The best case scenario is that solar costs continue to fall, DECC's maths proves accurate, and companies can with confidence offer attractive rates of return of five to eight per cent. It is also to be hoped that the stated goal of 22GW of capacity means ministers will have to raise tariffs if costs do not come down as expected and the market stalls badly. However, even if the medium to long term prospects end up looking good, the government's own impact assessment suggests the market will contract next year and not return to last year's levels until 2015 at the earliest. A lot rests on whether responses to the consultation can convince DECC to go with the more modest proposed cuts - as such it is encouraging that ministers have not yet set out a preference for any of the proposed new tariffs.
For what it's worth, I have a more optimistic outlook for the solar sector than many of those solar firms still in shock at the latest round of cuts. Regardless of all the disruption it has faced, the solar market enjoys one fundamental advantage over many technologies - people love solar.
The technology is getting better all the time and it is rapidly moving into the mainstream as more and more households and businesses deploy it. A five per cent rate of return might not win over many financial directors, but growing numbers of businesses are still being attracted to a technology that promises to cut energy bills and carbon emissions, while enhancing brand equity.
The solar sector will survive and still has the potential to play a major role in the UK's low carbon energy mix, particularly if predictions that solar energy will soon compete with grid power on cost prove accurate. I have an inkling the best solar firms will find a way to continue their recent success. The technology remains highly attractive and if your company hasn't considered deploying solar it should at least investigate the option.
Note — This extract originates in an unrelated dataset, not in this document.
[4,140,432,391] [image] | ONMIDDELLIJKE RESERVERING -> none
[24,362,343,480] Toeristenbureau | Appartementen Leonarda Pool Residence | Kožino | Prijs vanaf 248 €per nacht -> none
But sadly, regardless of how positive a spin you try to put on it, the solar industry is again focused on survival rather than building on the rapid growth that has created thousands of jobs and helped cut building related emissions that are again rising - and all for the want of a relatively small sum of money.
That is why, despite the government's encouraging words and the partial victory over those committed to killing solar off altogether, this sorry saga could still end up as a tragedy.